Le recourant d'ailleurs est fort mal inspiré d'alléguer la faute de l'intimée. Il y a consenti, puisqu'il ne connaissait sa femme, selon son propre aveu, que depuis 1952.
b) Le recourant soutient en second lieu que l'intimée entendait uniquement, par le mariage, légitimer son enfant; c'était là son seul désir, qu'elle a réalisé; le divorce ne compromet donc aucun de ses intérêts, pécuniaires ou non.
Cette argumentation est d'autant plus fallacieuse que le recourant conteste la légitimation. Certes, l'intimée a réalisé l'un de ses désirs en se mariant, soit légitimer son enfant. Aucun fait constaté par la juridiction cantonale ne permet néanmoins de conclure que ce fut là son seul intérêt et qu'elle n'aurait pas entendu fonder une communauté de vie et bénéficier des avantages qu'elle comportait pour elle en vertu de la loi.
Les deux moyens du recourant se révélant mal fondés, la rente allouée doit être confirmée.
2.
En cas de divorce, celui des parents auquel les enfants ne sont pas confiés est tenu de contribuer, selon ses facultés, aux frais de leur entretien et de leur éducation (art. 156 al. 2 CC). Le recourant soutient que la légitimation de l'enfant est nulle et que l'obligation d'entretien tombe; il prétend en outre qu'il n'a pas qualité pour
BGE 86 II 446 S. 449
intenter l'action de l'art. 262 CC, dont le succès pouvait seul, selon la Cour cantonale, le libérer.
Ce second argument est erroné (RO 40 II 299 et la doctrine unanime).

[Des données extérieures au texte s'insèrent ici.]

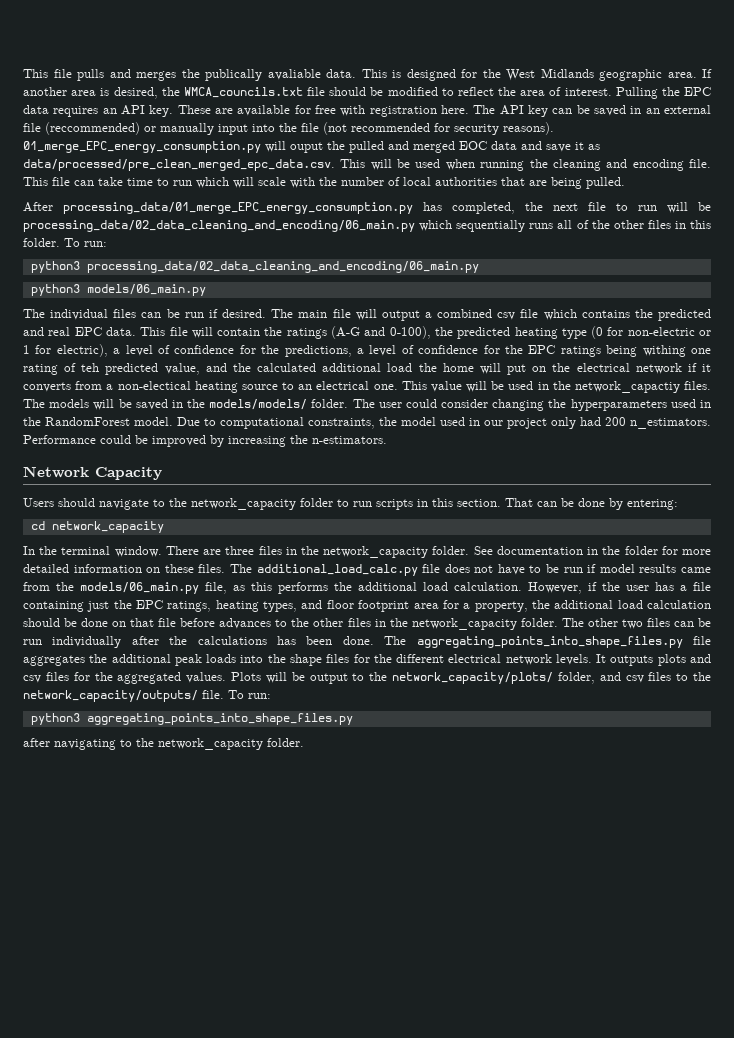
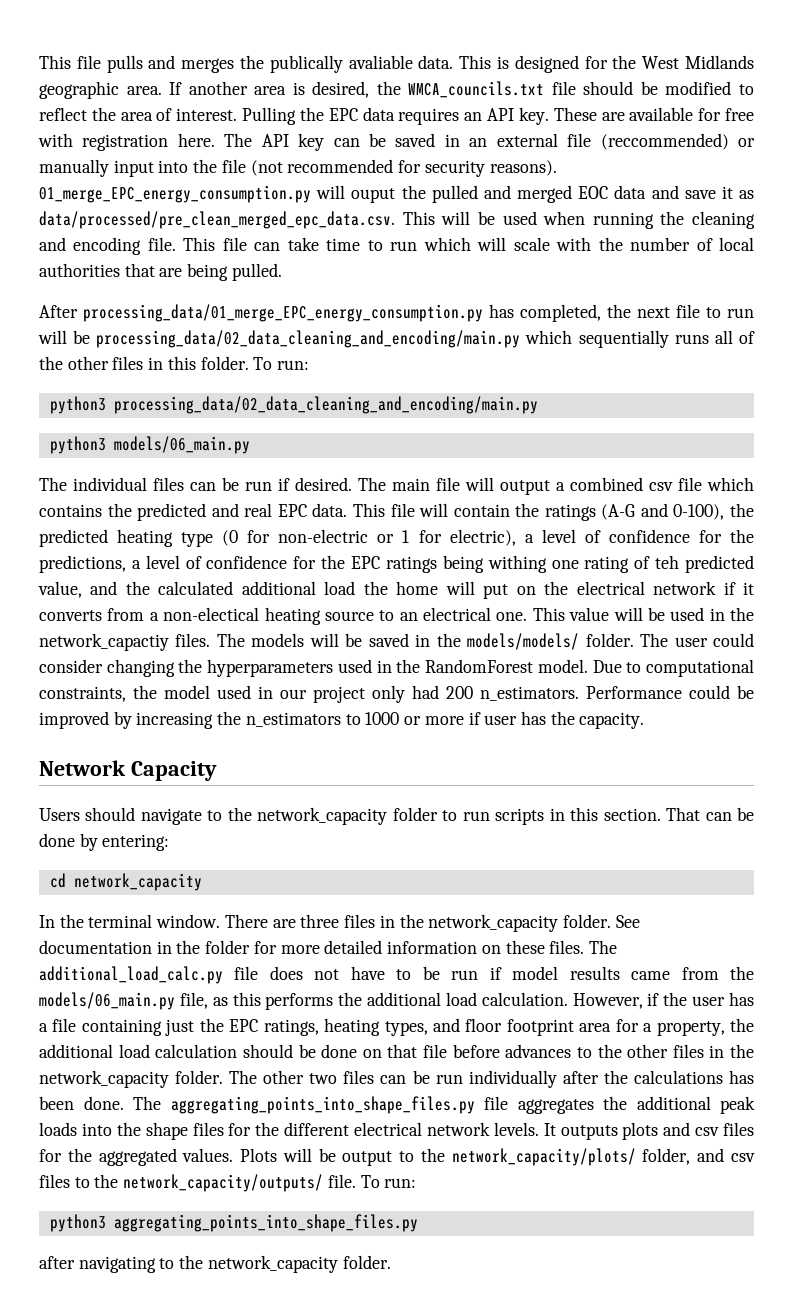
- After processing_data/01_merge_EPC_energy_consumption.py has completed, the next file to run will be processing_data/02_data_cleaning_and_encoding/06_main.py which sequentially runs all of the other files in this folder.
+ After processing_data/01_merge_EPC_energy_consumption.py has completed, the next file to run will be processing_data/02_data_cleaning_and_encoding/main.py which sequentially runs all of the other files in this folder.
- python3 processing_data/02_data_cleaning_and_encoding/06_main.py
+ python3 processing_data/02_data_cleaning_and_encoding/main.py
- Performance could be improved by increasing the n-estimators.
+ Performance could be improved by increasing the n_estimators to 1000 or more if user has the capacity.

Sur le premier point, la Cour de céans peut laisser ouverte la question de savoir si le juge du divorce doit s'en remettre à l'inscription dans les registres de l'état civil ou s'il peut examiner préjudiciellement la validité de la légitimation. Point n'est besoin de décider non plus si l'époux divorcé, dans certains cas, peut être appelé à contribuer aux frais d'entretien et d'éducation d'un enfant élevé en commun avec son épouse, mais dont il n'est pas le parent naturel. En l'espèce, en effet, la légitimation existe; du moins il ne dépend plus du recourant de la mettre à néant.
3.
(Cf. RO 86 II 440, consid. 2).
4.
D'après la doctrine dominante et la jurisprudence, que l'enfant légitimé selon les inscriptions opérées dans les registres de l'état civil ne soit pas issu de son prétendu père (le mari déclarant) ne constitue pas un motif de nullité absolue, objet de constatation (par une action ou une exception, et à tout moment), mais une cause d'annulabilité au sens de l'art. 262 CC, susceptible d'entraîner l'invalidité ex tunc et erga omnes par le moyen d'une action formatrice (cf. la tendance de l'arrêt publié partiellement dans RO 86 IV 180 sv.; HEGNAUER, no 7 ad art. 262 et 13 ad art. 258/259 CC et les citations; EGGER, no 5 in fine ad art. 259 CC; l'arrêt publié dans RO 40 II 298 consid. 2 ne paraît inexact qu'en apparence, semblet-il, pour une raison de terminologie; à la page 299, le sens de l'arrêt est redressé). Cette action est soumise à un délai. Elle doit être intentée dans les trois mois à partir du jour où le demandeur a eu connaissance de la légitimation. On peut se demander si cette péremption concerne toutes les personnes qui ont qualité pour agir (notamment l'enfant et le père naturel; cf. RO 40 II 304 consid. 7;
54 II 409
; HEGNAUER, nos 15 à 18 ad art. 262 CC) et quel
BGE 86 II 446 S. 450
est le point de départ du délai. Si c'est le père selon le registre qui conteste la légitimation, il ne fait aucun doute que le délai s'applique et qu'il part du jour où le demandeur a connu la légitimation, soit - en l'espèce - le jour du mariage. D'une part, en effet, l'intérêt général à la sécurité juridique et celui de l'enfant au maintien du statut légitime acquis priment le désir du demandeur d'agir même après l'écoulement du délai, ou plus exactement, de se soustraire à toute péremption de son droit. Le recourant, d'autre part, savait dès avant la célébration du mariage que l'enfant légitimé n'était pas issu de ses oeuvres et il n'a pas été empêché de contester la légitimation.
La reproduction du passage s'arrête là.